A new study published in Nature Communications is suggesting that castration-resistant prostate cancer (CRPC) has particular metabolic characteristics that may open new possibilities for treatment.

Researchers combined patient-derived prostate cancer gene expression with metabolomic data and identified a vital role for hexosamine biosynthetic pathway (HBP) in the castration-resistant state.

The investigators have found that  downregulation of HBP enhances tumorigenicity of CRPC-like cells via activation of cell cycle genes regulated by either the PI3K-AKT or the SP1-ChREBP axis. They report that treatment with UDP-N-acetylglucosamine (UDP-GlcNAc) may significantly decrease proliferation and tumor growth of CRPC-like cells while increasing efficacy of the antiandrogen enzalutamide (Xtandi) in vitro.

“Using an innovative approach to integrate gene expression and metabolomics data, we identified key metabolic pathways that are altered in prostate cancer,” said study author Arun Sreekumar, PhD, professor of Molecular and Cellular Biology at Baylor College of Medicine, Houston, in a news release. “Of these metabolic pathways, the hexosamine biosynthetic pathway showed significant alterations.”
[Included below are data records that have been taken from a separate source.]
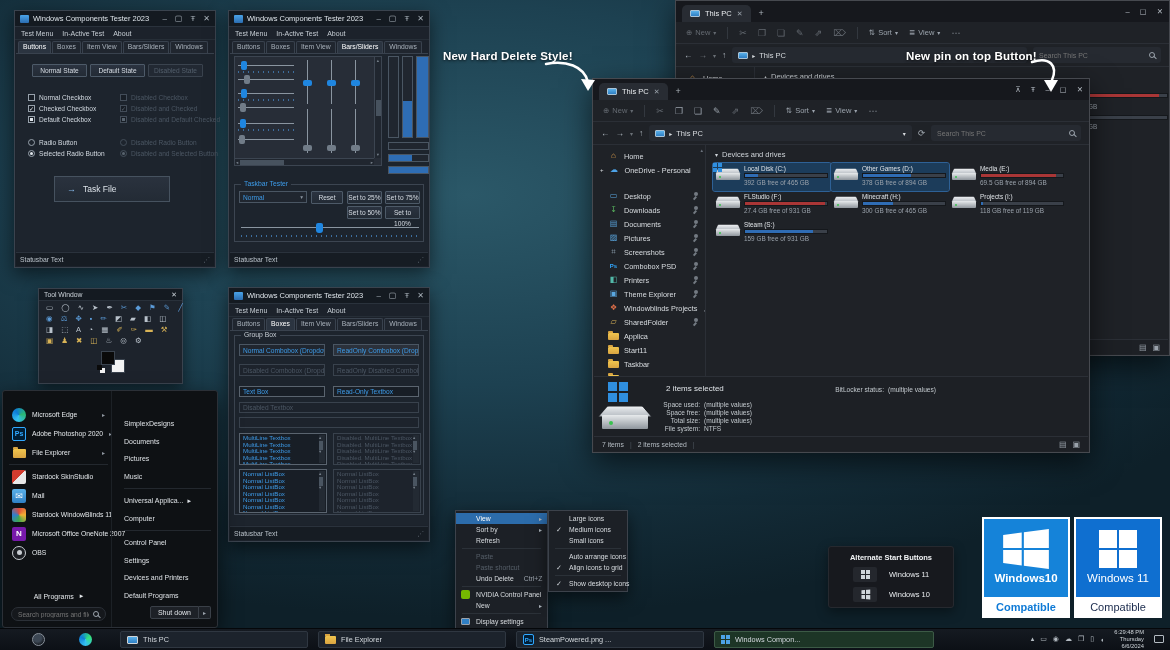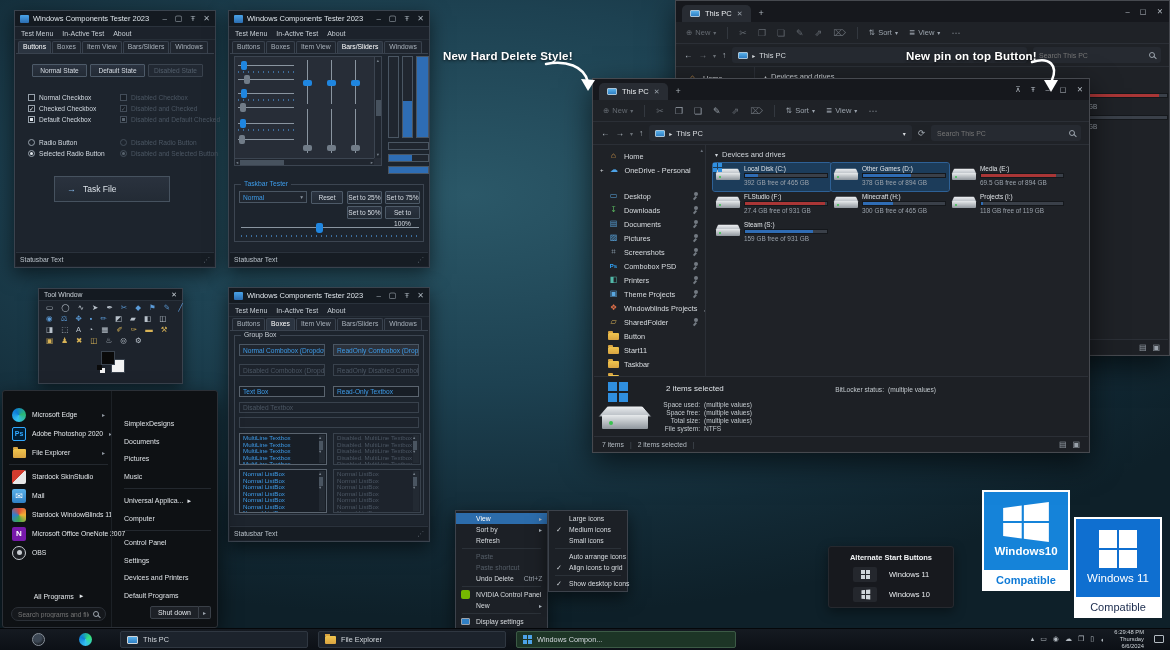--- a/index.html
+++ b/index.html
@@ -430,7 +430,7 @@
           </div>
       <div class="sitem">
             <span class="si theme-icon"></span>
-            <span>Theme Projects</span>
+            <span>Theme Explorer</span>
             <span class="pinr pinic"></span>
           </div>
       <div class="sitem">

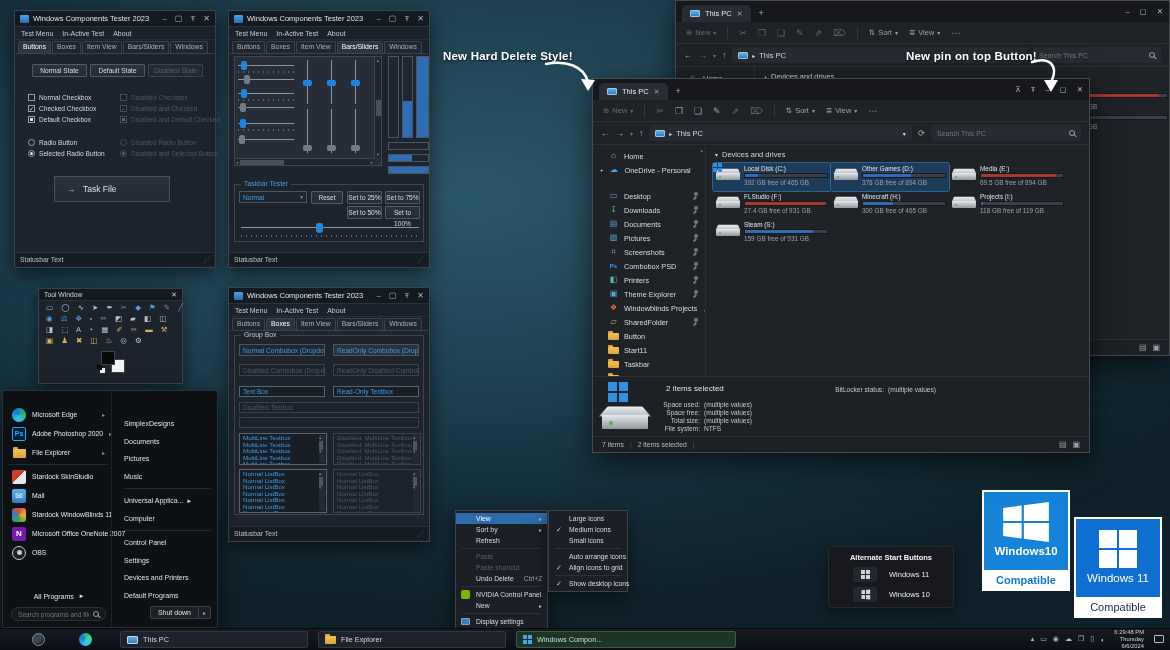--- a/index.html
+++ b/index.html
@@ -445,7 +445,7 @@
           </div>
       <div class="sitem">
             <span class="fold"></span>
-            <span>Button</span>
+            <span>Applica</span>
           </div>
       <div class="sitem">
             <span class="fold"></span>

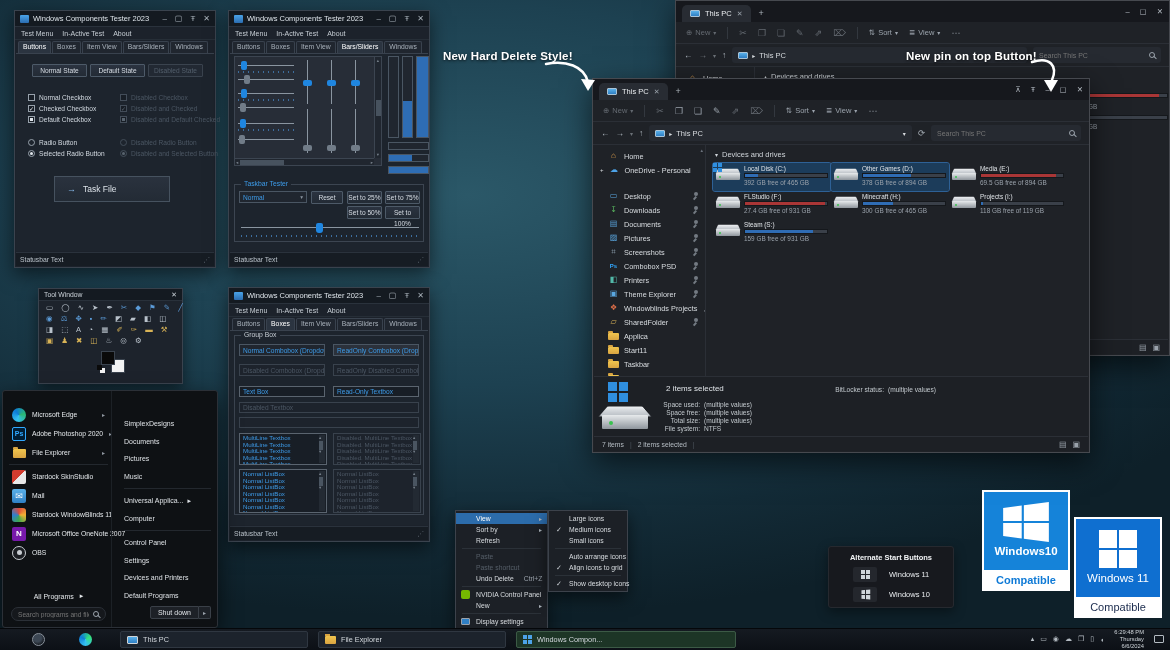--- a/index.html
+++ b/index.html
@@ -1095,7 +1095,7 @@
   </div>
 </div>
 
-<div class="badge" style="left:982px;top:490px;background:#1583d9">
+<div class="badge" style="left:982px;top:517px;background:#1583d9">
   <span class="logo">
     <svg width="46" height="40" viewBox="0 0 64 56">
           <path fill="#ffffff" d="M0 8.5 L26 5 L26 26.5 L0 26.5 Z M29 4.6 L64 0 L64 26.5 L29 26.5 Z M0 29.5 L26 29.5 L26 51 L0 47.5 Z M29 29.5 L64 29.5 L64 56 L29 51.4 Z"></path>

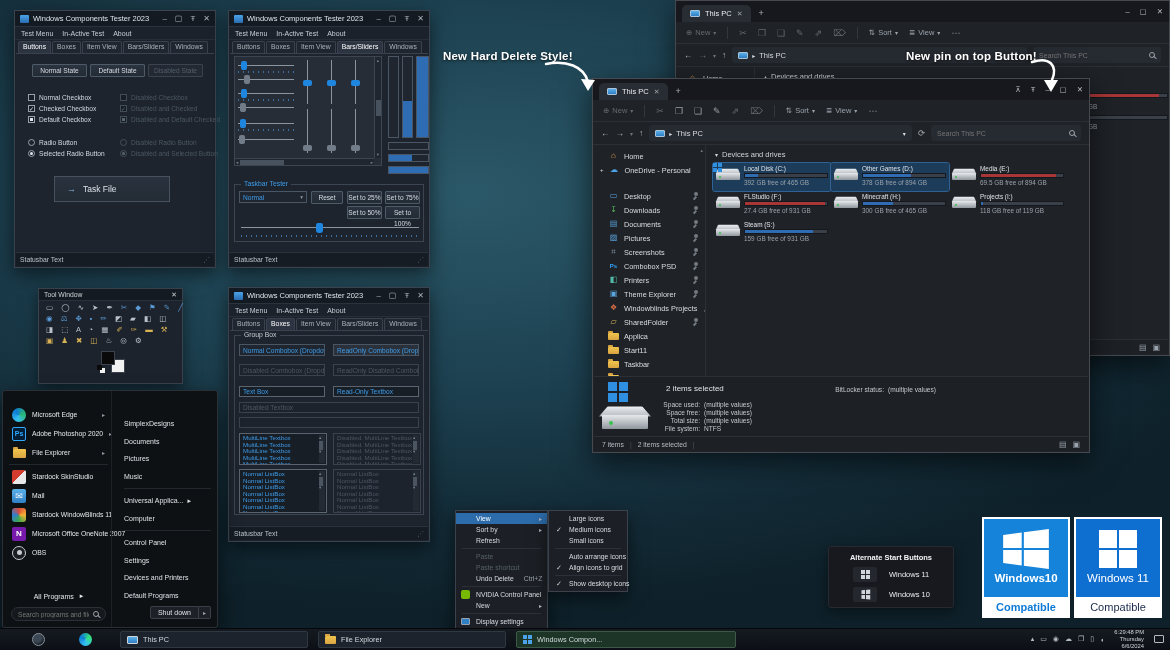--- a/index.html
+++ b/index.html
@@ -1139,6 +1139,10 @@
         <span class="mini-fold"></span>
         <span>File Explorer</span>
       </div>
+  <div class="tbtn">
+        <span class="mini-ps"></span>
+        <span>SteamPowered.png ...</span>
+      </div>
   <div class="tbtn on" style="width:220px">
         <span class="mini-grid">
           <i></i>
The researchers discovered that HBP is much less active in castrate-resistant than in androgen-dependent prostate cancers. In addition, reduced HBP activity is likely to enhance tumor growth.

Sreekumar explained that when the researchers experimentally knocked down genes involved in HBP in cells similar to CRPC tumor cells, the cells responded with a marked increase in proliferation, both in cell culture and animal experiments. When the cells with reduced HBP received UDP-N-acetylglucosamine, a product of this metabolic pathway they lacked, the cells slowed down their growth.

These results indicate that studying the metabolic characteristics of tumors resistant to therapy offers the possibility of discovering new targets to treat cancer. HBP may be that potential therapeutic target for CRPC, a disease that accounts for close to 30,000 deaths annually in the United States.

For this current experiment, the researchers used metabolomic and transcriptomic profiles from a previous study containing 12 treatment-naive localized prostate cancer specimens and 16 benign adjacent prostate tissues. They integrated these profiles using a novel pathway-centric analytical framework, which combines two rankings for each pathway calculated from gene expression and metabolic data. 

Sreekumar and his colleagues report that the precise molecular alterations driving CRPC are not clearly understood. However, the researchers hoped that by using a novel network-based integrative approach, that enables researchers to collect high-throughput genomic, proteomic, and metabolomic data, it may be possible to overcome resistance to androgen deprivation therapy (ADT).